FT-IR Spectroscopy of Brain Tissue

The detail method was previously described^{16 (link)}. Briefly, for in situ FT-IR measurements, we used an IRT-7000 IR microscope combined with an FT/IR-6100 spectrometer (Jasco Co., Tokyo, Japan). Spectra were acquired in reflection mode using a 16× Cassegrain lens and collected in the mid-IR range of 700–4000 cm⁻¹ at a resolution of 4 cm⁻¹ over 64 scans from 30 × 30-μm apertures. The reflection spectra were obtained from tissues around brain blood vessels in the cerebral cortex using lattice measurement (x-axis: 7 points, y-axis: 7 points, total of 49 spectra acquired).
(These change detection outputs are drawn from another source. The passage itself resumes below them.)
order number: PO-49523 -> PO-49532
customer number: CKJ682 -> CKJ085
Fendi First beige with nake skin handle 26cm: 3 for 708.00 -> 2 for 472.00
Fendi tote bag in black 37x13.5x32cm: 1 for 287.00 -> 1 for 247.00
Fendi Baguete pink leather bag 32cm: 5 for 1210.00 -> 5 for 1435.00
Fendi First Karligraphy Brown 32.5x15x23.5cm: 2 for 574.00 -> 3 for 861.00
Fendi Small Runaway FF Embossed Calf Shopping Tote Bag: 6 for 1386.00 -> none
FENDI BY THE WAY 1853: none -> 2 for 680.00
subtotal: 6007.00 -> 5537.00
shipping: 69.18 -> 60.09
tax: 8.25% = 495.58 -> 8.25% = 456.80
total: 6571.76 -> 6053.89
Sixty-four spectra were acquired from only embedding medium (OCT compound) regions and an average of these spectra was used as a common basal line for analysis of FT-IR spectral data. Smoothing and normalization of the obtained spectra were performed on the region containing the amide bands (1000–2000 cm⁻¹) using Spectra Manager Software Ver. 2 (Jasco International Co., Ltd, Tokyo, Japan). We deconvoluted the spectra for protein secondary structural analysis and calculated ratios of secondary structure contents (α-helix, β-sheet, β-turn, and random coil) from peak intensities of the amide I bands (1600–1700 cm⁻¹). The calculated ratios of secondary structures were visualized using the universal RGB code on the protein mapping analysis software (IR-SSE; JASCO Co., Ltd.)^{21 (link)}.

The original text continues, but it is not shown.